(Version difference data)
- Opening Delimiter -

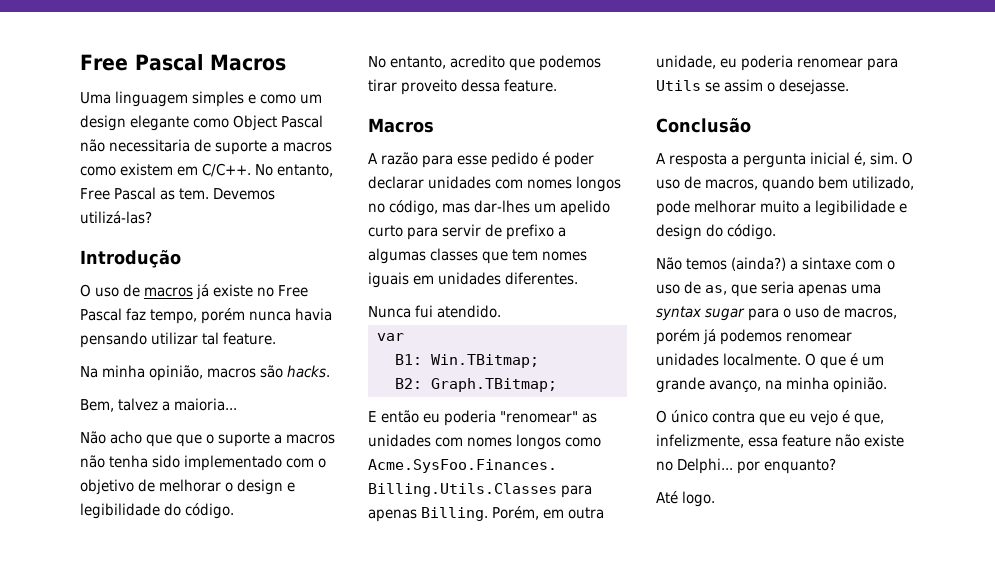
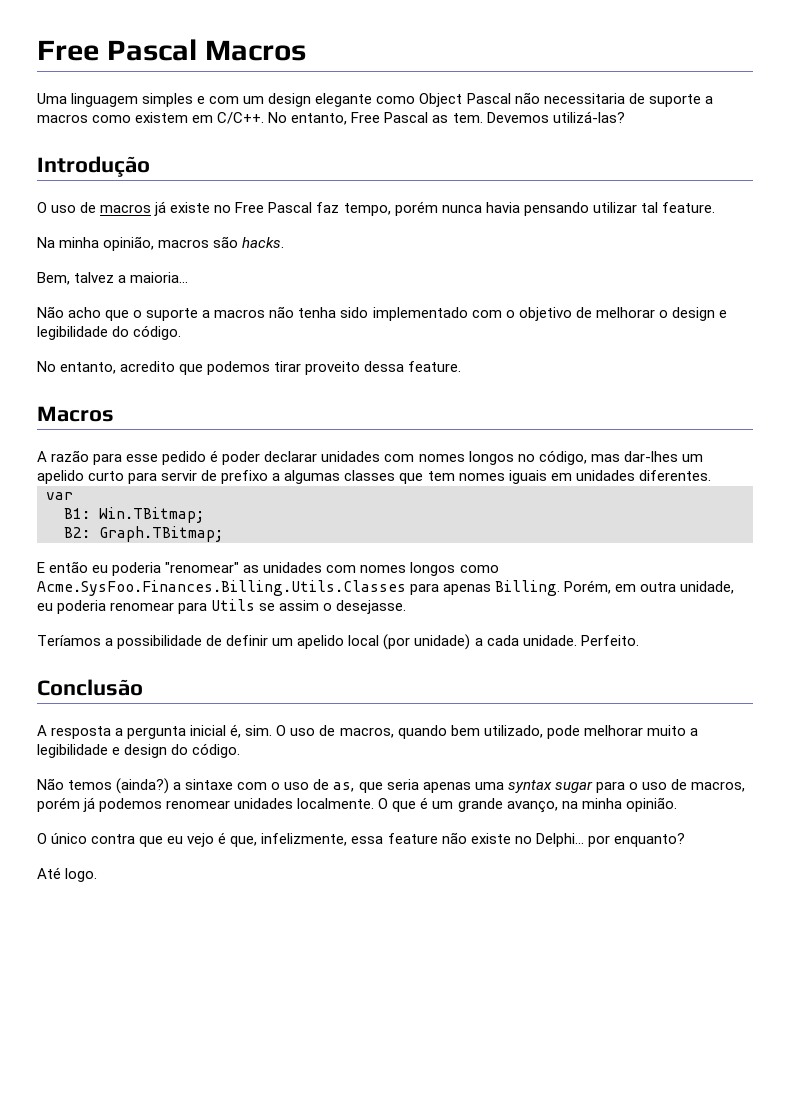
[260,94,297,104] como -> [209,96,240,104] com
[176,434,203,447] que -> (130, 315) none
[368,305,502,318] // Nunca fui atendido. -> (711, 475) none
(850, 87) none -> [37,634,639,650] // Teríamos a possibilidade de definir um apelido local (por unidade) a cada unidade. Perfeito.

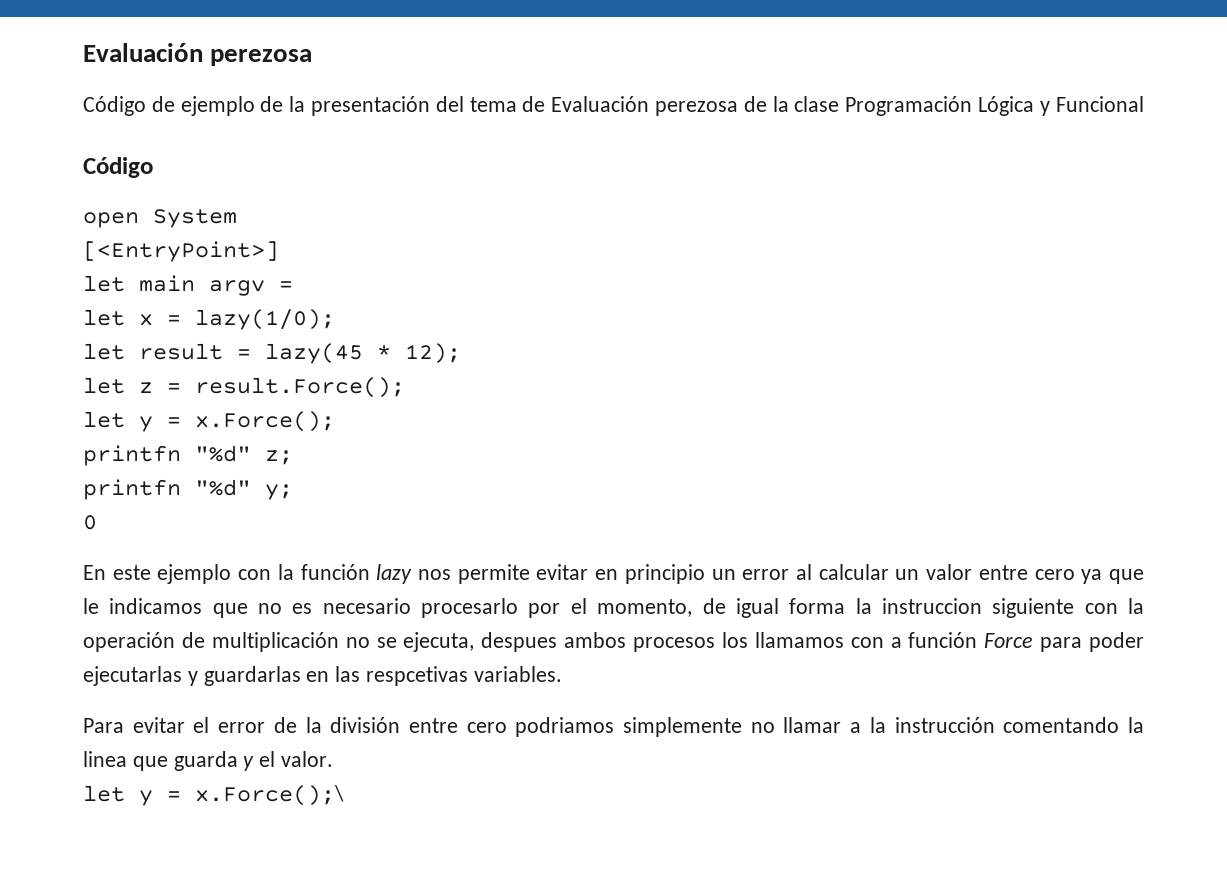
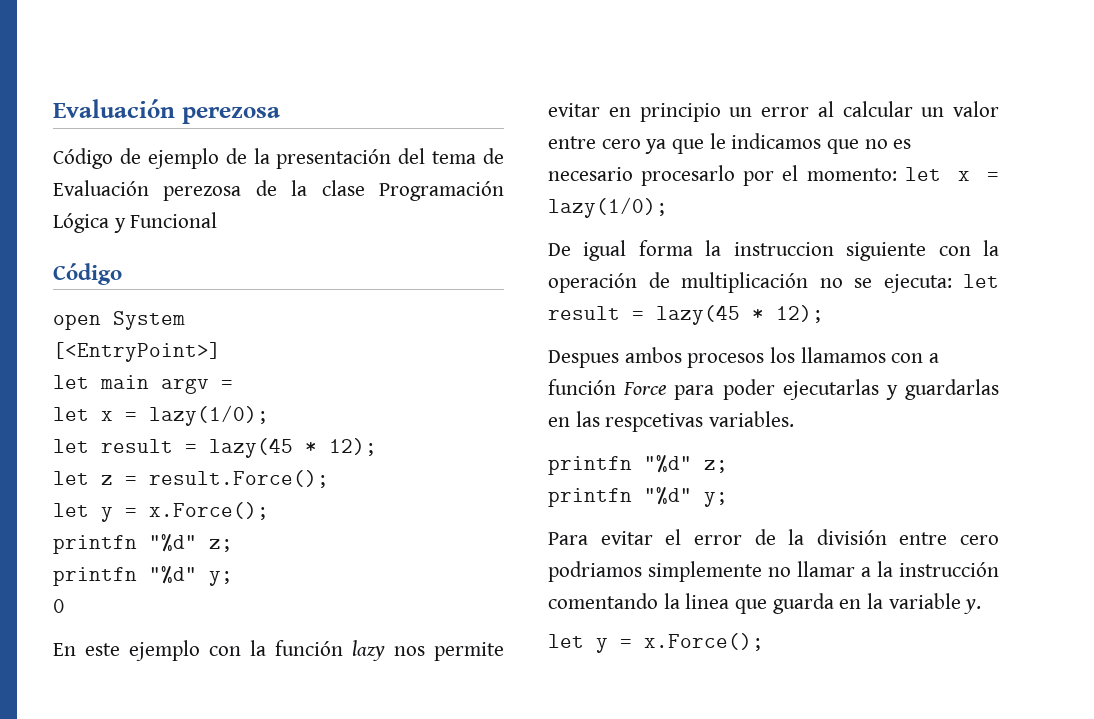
[597,598,726,617] momento, de -> [806,167,999,181] [548,197,668,218] [548,243,571,256] momento: let x = lazy(1/0); // De
[403,632,558,652] ejecuta, despues -> [883,274,999,293] [548,305,824,325] [548,350,619,368] ejecuta: let result = lazy(45 * 12); // Despues
(562, 674) none -> [548,455,728,475] [548,487,728,507] // printfn "%d" z; // printfn "%d" y;
[243,751,334,771] [83,785,344,806] y el valor. // let y = x.Force();\ -> [839,593,982,614] [548,633,764,653] en la variable y. // let y = x.Force();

- Closing Delimiter -

About this exercise => Retype the data in full. Images do not go in the copy.

Task response =>
[260,94,297,104] como -> [209,96,240,104] com
[176,434,203,447] que -> (130, 315) none
[368,305,502,318] // Nunca fui atendido. -> (711, 475) none
(850, 87) none -> [37,634,639,650] // Teríamos a possibilidade de definir um apelido local (por unidade) a cada unidade. Perfeito.

[597,598,726,617] momento, de -> [806,167,999,181] [548,197,668,218] [548,243,571,256] momento: let x = lazy(1/0); // De
[403,632,558,652] ejecuta, despues -> [883,274,999,293] [548,305,824,325] [548,350,619,368] ejecuta: let result = lazy(45 * 12); // Despues
(562, 674) none -> [548,455,728,475] [548,487,728,507] // printfn "%d" z; // printfn "%d" y;
[243,751,334,771] [83,785,344,806] y el valor. // let y = x.Force();\ -> [839,593,982,614] [548,633,764,653] en la variable y. // let y = x.Force();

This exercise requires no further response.